Formerly reliant upon the songwriting and lyricism of guitarists-vocalists Alun Woodward and Emma Pollock, the band approached this record intending to write and record collaboratively, weaving together four different musical threads. From there, Woodward, Pollock, bassist Stewart Henderson (does every Scottish band have a member named Stewart?), and drummer Paul Savage explored the ups and downs of depression and its effects, churning out such cheery ditties as "All You Need Is Hate." Yippee!

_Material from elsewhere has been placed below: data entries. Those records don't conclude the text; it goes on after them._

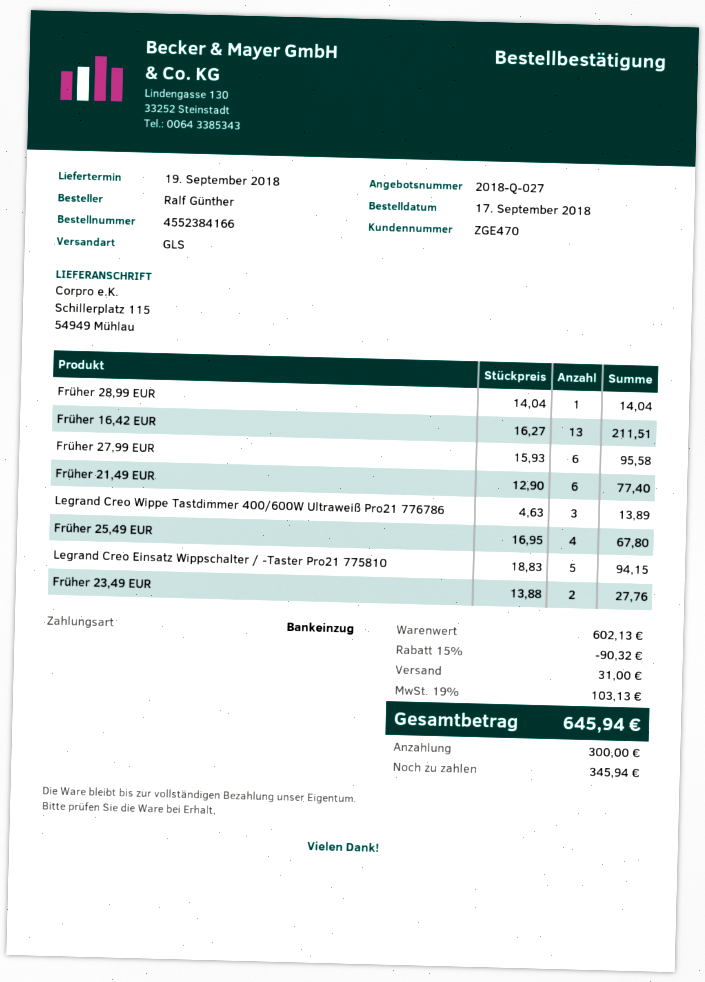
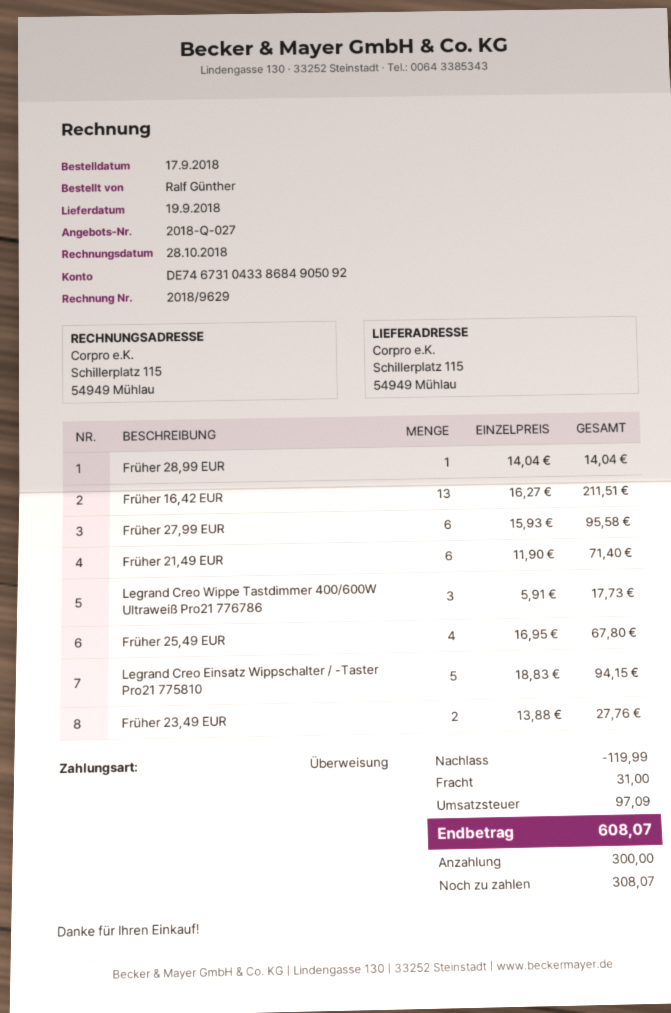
payment method: direct debit -> bank transfer
Früher 21,49 EUR: 6 x 12.90 = 77.40 -> 6 x 11.90 = 71.40
Legrand Creo Wippe Tastdimmer 400/600W Ultraweiß Pro21 776786: 3 x 4.63 = 13.89 -> 3 x 5.91 = 17.73
discount: 90.32 -> 119.99
tax: 103.13 -> 97.09
total: 645.94 -> 608.07
balance: 345.94 -> 308.07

Every once in a while, a glimmer of hope shines through, such as when Woodward sings, "Dreams are alive, so am I," on "The Drowning Years." (But, he continues, "If that's all there is, then I might as well get in the fire," so, you know, never mind.) Bass, drums, and strings rise and crash in the background, musically echoing Woodward's themes.
This is not uplifting Scot pop by any stretch of the imagination, unless one derives inspiration from lyrics like "Maybe soon we'll find peace in another world/Say goodnight" ("Child Killers"). But it's gorgeous and compelling nonetheless. How on earth can music that comes from such a negative place be so supremely lovely? Perhaps the beauty is in the Delgados' brutal honesty, or in the players' deft instrumentation. Or perhaps we should just table the question, put on the headphones, and enjoy the ride.